Reuben had learned a sort of courage in his cell, with the boot they made him wear that could be wound tighter and tighter until his bones creaked and broke. In all his life, he had never had the strength or the wind to fight. With what God had given him, he had made himself wealthy: with his intellect, secretly scorning those who paraded their ability to lift lengths of iron into the air and swing them. Yet when the pain was unbearable, when he had stripped his throat raw with screaming, he had still not confessed. It was a stubbornness he had not known was in him, perhaps the only way left to show his contempt. He had wanted to meet his execution with that shred of pride still intact, like a last thread of gold in a worn cloak.

The senior judge from Nantes had come to the cell after many days. Jean Marisse looked like a cadaver, holding a pomander of dry petals to his nose against the stink. Masked in dried blood and his own filth, Reuben had glared up at him through his one good eye, hoping to shame Marisse with something like dignity. He could not speak by then. His teeth had all been broken and he could barely take in the slop of porridge they brought each day to keep him alive.

‘I see the devil’s pride is still in him,’ Jean Marisse had said to the guards.

Reuben had stared in dull hatred. He knew Jean Marisse, as he knew all the officials of the region. It had once seemed a profitable enterprise to learn their habits, though it had not saved him. The man had a reputation among the whores of the town as one who preferred to whip rather than kiss. There was even talk of a girl who had died after an evening with him. Marisse’s wife would have been scandalized at the news, Reuben was certain. His mind had swirled with his own accusations, but there was no one to listen and his tongue had been pulled to its full extent and mangled with pincers designed for the purpose.

‘Your questioners tell me you will not confess to your sins,’ Jean Marisse had said. ‘Can you hear me, Monsieur Moselle? They say you will not sign anything, though they have left your right hand untouched for that purpose. Do you not understand this could all end? Your fate has already been written, as sure as sunset. There is nothing left for you. Confess and seek absolution. Our Lord is a merciful God, though I do not expect one of you Abrahams to understand.

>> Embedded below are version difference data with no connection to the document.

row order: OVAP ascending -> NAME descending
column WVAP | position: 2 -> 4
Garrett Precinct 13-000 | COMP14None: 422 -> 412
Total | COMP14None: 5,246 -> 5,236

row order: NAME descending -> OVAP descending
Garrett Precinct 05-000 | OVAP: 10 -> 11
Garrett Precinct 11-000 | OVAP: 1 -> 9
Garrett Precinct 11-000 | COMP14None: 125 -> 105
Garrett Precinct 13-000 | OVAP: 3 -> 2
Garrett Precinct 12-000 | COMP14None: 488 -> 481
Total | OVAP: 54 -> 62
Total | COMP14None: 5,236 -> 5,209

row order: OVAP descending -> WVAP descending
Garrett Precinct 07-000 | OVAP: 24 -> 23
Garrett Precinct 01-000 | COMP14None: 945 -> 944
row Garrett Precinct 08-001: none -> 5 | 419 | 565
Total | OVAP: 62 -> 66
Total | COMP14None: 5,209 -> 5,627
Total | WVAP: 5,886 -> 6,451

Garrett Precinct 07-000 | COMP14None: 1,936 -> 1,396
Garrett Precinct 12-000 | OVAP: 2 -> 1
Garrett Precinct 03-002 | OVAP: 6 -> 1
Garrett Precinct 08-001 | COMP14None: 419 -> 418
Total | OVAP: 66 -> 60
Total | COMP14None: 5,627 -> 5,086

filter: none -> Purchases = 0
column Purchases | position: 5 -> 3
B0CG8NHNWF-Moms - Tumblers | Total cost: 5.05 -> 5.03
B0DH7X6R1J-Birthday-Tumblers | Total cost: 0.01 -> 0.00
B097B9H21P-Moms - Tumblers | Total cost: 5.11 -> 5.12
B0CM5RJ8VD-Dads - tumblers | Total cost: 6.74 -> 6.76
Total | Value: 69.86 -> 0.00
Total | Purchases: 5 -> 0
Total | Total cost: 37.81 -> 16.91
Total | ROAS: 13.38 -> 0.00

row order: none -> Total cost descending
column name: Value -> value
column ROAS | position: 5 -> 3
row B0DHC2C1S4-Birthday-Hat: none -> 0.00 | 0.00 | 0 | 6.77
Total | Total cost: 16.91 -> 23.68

It is written that you must burn for your heresies, but who can say, truly? If you repent, if you confess, He may yet spare you the fires of hell.’

Reuben remembered staring back. He’d felt as if he could channel all his pain into his gaze, until it would strip away the man’s lies and flesh and open him down to the bone. Marisse already looked like a corpse, with his thin face and skin like wrinkled yellow parchment. Yet God did not strike him down. Jean Marisse had thrust out his chin, as if the silence itself was a challenge to his authority.